Despite the sarcasm, he feels as if his free fall has been slowed considerably by an unexpected parachute. Three dots, he thinks. No way that means anything.

"Well, he is going through a hard time," says Potter. "An entirely self-inflicted hard time, but there you go."

Regulus sighs, picks up a stick, and hands it to Potter. "Draw them," he says, and is met with confusion, so he clarifies, "in the sand."

"I told you, it's just three –"

"Draw them."

Potter takes the stick with a dubious expression, but he does poke three dots into the wet sand. "There you go," he says. "I'm no Picasso, but –"

Regulus stares. Then he laughs. "Seriously, Potter? You thought this was Dark Magic?"

"Or trademark Black insanity," says Potter. "Still haven't ruled it out."

"Do you know him at all?" says Regulus. "It's a constellation, moron."

Potter stares at the sand. Then his eyes go wide. "Oh," he says.

"The Summer Triangle," says Regulus, pointing at the acute triangle laid out in front of them. Deneb, Vega, and –"

Damn it. Gone again.

"Altair," supplies Potter.

"Yeah, that one."

"…Why?"

"Beats me," says Regulus. "Maybe he started out with Canis Major and then realised tattoos are painful."

Potter actually laughs. Which is when Regulus realises he is shaking.

No wonder, he thinks. They've been standing here for entirely too long on this frigid morning in March. A sharp wind has come up, and his sweaty shirt is sticking to his skin.

"Should be getting on," he says. "Tell you what, I'll give you a head start."

"Why?" says Potter.

"Because you'll need it, Potter," says Regulus.

Potter shrugs and says, "All right, Black. Thanks." He sets off, his capability of holding polite conversations with Slytherins obviously depleted.

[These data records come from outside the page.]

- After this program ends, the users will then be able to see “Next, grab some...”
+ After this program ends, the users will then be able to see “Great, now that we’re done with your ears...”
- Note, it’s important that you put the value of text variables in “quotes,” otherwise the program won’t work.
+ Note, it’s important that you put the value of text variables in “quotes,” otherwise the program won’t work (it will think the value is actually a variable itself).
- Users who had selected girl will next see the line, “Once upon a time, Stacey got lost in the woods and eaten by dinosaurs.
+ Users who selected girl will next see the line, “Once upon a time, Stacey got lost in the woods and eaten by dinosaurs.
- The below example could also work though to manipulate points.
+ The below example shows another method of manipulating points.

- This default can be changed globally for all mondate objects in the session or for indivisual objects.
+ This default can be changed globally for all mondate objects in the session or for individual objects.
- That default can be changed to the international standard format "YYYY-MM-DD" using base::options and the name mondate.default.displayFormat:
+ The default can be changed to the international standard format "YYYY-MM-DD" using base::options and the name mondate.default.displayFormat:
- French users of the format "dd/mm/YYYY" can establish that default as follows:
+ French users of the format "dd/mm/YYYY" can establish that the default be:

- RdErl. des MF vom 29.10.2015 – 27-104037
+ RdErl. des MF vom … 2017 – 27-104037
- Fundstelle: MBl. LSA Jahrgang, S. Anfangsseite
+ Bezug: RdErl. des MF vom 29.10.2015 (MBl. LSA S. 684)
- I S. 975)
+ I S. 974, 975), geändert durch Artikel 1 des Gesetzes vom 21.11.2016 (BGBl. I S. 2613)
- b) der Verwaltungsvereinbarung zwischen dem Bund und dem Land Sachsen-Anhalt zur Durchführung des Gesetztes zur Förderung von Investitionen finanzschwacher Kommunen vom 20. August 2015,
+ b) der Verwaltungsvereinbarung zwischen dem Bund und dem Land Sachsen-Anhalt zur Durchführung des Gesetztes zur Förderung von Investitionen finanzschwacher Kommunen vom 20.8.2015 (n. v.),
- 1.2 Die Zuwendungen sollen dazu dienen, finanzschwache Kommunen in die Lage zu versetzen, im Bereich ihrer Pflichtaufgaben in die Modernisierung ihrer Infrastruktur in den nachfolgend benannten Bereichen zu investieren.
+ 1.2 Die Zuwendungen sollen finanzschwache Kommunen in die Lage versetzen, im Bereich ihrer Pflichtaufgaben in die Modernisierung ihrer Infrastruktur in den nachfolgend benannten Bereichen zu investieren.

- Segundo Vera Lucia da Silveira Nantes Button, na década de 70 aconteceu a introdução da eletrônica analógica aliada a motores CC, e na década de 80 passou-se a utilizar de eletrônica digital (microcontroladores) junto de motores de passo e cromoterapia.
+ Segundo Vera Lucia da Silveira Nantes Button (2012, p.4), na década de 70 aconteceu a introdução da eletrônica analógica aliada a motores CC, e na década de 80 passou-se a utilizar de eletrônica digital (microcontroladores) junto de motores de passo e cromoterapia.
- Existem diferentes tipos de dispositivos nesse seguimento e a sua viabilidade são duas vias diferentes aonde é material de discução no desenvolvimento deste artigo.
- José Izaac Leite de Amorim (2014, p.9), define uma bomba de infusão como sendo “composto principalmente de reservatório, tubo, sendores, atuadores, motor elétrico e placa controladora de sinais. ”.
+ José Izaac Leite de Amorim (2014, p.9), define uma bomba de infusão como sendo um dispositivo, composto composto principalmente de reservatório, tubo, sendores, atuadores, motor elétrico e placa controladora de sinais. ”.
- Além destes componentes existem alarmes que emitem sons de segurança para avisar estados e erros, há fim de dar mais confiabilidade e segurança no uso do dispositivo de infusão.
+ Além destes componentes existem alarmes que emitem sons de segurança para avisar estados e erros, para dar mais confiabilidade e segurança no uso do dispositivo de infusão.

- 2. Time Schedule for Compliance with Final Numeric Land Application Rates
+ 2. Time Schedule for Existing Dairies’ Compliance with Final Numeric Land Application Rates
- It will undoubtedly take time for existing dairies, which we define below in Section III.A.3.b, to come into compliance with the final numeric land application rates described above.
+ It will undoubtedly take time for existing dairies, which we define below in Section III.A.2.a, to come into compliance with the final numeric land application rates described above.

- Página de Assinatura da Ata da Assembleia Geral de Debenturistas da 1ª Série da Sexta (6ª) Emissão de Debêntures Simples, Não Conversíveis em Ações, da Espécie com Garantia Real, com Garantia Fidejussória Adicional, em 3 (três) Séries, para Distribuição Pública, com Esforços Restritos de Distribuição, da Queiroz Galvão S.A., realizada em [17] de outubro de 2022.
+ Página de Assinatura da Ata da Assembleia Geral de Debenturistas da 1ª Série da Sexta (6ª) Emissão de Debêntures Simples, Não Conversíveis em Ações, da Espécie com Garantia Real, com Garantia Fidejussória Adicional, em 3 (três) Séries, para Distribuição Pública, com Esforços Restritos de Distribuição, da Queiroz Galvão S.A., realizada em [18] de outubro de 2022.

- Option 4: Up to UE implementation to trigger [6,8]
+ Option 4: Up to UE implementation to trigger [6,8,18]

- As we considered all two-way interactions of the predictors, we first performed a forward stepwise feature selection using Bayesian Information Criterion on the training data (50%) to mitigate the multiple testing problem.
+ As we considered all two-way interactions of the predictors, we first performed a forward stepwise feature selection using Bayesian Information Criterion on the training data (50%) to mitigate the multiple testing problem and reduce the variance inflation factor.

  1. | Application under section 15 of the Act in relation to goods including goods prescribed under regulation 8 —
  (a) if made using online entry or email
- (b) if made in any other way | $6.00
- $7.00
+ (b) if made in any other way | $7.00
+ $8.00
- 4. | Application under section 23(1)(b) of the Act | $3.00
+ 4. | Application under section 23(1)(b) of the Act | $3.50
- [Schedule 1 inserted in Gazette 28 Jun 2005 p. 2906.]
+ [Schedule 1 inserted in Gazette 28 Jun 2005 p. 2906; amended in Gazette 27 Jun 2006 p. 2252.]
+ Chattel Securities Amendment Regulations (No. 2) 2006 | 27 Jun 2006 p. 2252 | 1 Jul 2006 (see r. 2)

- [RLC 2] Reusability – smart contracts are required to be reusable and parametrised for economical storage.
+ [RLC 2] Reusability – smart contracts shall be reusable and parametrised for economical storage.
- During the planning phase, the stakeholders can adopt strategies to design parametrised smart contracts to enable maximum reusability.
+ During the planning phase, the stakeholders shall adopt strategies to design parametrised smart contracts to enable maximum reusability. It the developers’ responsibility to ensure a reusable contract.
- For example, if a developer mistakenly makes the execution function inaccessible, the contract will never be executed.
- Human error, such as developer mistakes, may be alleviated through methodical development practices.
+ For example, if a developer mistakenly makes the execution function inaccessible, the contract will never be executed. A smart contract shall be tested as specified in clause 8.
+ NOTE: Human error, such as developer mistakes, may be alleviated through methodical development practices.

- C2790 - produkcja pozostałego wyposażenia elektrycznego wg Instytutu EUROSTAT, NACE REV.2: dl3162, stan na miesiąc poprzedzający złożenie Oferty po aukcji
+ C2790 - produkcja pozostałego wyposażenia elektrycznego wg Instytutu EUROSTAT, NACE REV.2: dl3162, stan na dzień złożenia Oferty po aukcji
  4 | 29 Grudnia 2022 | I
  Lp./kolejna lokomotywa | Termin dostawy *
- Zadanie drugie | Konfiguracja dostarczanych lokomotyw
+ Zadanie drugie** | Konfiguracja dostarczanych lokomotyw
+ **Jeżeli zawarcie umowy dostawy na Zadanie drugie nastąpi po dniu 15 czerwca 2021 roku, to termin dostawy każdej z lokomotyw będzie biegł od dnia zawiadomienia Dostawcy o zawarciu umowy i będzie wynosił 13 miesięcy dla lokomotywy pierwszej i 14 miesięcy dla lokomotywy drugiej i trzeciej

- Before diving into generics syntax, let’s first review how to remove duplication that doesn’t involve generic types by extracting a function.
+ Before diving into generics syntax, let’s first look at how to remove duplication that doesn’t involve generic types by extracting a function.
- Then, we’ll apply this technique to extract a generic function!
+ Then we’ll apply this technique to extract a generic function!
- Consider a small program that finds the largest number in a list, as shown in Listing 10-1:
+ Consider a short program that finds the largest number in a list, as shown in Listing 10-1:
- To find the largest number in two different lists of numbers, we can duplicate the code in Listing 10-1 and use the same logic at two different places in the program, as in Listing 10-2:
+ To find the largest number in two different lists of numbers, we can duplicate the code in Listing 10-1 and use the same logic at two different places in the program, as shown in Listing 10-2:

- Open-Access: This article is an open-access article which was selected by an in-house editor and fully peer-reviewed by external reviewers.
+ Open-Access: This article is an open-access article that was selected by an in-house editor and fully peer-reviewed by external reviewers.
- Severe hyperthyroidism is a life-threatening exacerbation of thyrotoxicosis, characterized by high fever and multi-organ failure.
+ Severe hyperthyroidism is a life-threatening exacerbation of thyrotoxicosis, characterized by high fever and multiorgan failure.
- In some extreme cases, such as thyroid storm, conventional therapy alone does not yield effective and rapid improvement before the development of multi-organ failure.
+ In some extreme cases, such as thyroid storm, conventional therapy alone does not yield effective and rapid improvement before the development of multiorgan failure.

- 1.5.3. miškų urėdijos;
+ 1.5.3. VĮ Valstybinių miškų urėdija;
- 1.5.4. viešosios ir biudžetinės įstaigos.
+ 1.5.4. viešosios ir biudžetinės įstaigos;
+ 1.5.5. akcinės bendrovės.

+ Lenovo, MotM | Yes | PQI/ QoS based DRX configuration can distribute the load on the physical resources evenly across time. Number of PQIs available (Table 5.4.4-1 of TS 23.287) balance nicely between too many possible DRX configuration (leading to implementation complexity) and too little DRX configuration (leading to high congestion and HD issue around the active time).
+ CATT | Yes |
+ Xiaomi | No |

Regulus waits until Potter is well on his way. Then he gets his shrunken diary out of a pocket – he is not letting that thing out of sight, ever, again –, opens a fresh page, and draws three dots, an acute triangle: Deneb, Vega, and the third.


The time has come for some field research. After much deliberation, Regulus decides to start with the most recent of the 14 Most Chilling Unsolved Murders of the 20th Century. Most Dark Magic decays over time – probably for the better, or the world would be full of curses – and he wants, needs to find something. Something that proves that he is not crazy yet. Thus, on the first of April, 1977, Regulus gets special permission from Professor Slughorn to see his elderly, ailing, and thoroughly non-existent Great Uncle Betelgeuse in Lancashire.

No. 12: The Mystery of Blackpool Beach, he thinks. Here goes nothing.

Regulus Floos into the Holloway Inn, a tiny wizarding place just off Watson Road. He steps out to find – not at all what he expected. For some reason – maybe the long, damp Scottish winter - he'd pictured a languid, bright summer day, the air wavering with heat and full of smells – chips, fried fish, algae, salt. Instead, Blackpool is barely recuperating from the last winter, full of potholes and sharp winds.

But what chills him most is the familiarity of the place, every corner he turns, layers and layers of déjà vu, broken up sharply by the occasional new building. It reminds him of Brighton, in a way Brighton never did.

When he reaches the shore, Regulus draws up his hood against the icy wind, the spray of the sea. He walks the length of the beach, south to north. The tide is at its lowest point, the sand bare and exposed.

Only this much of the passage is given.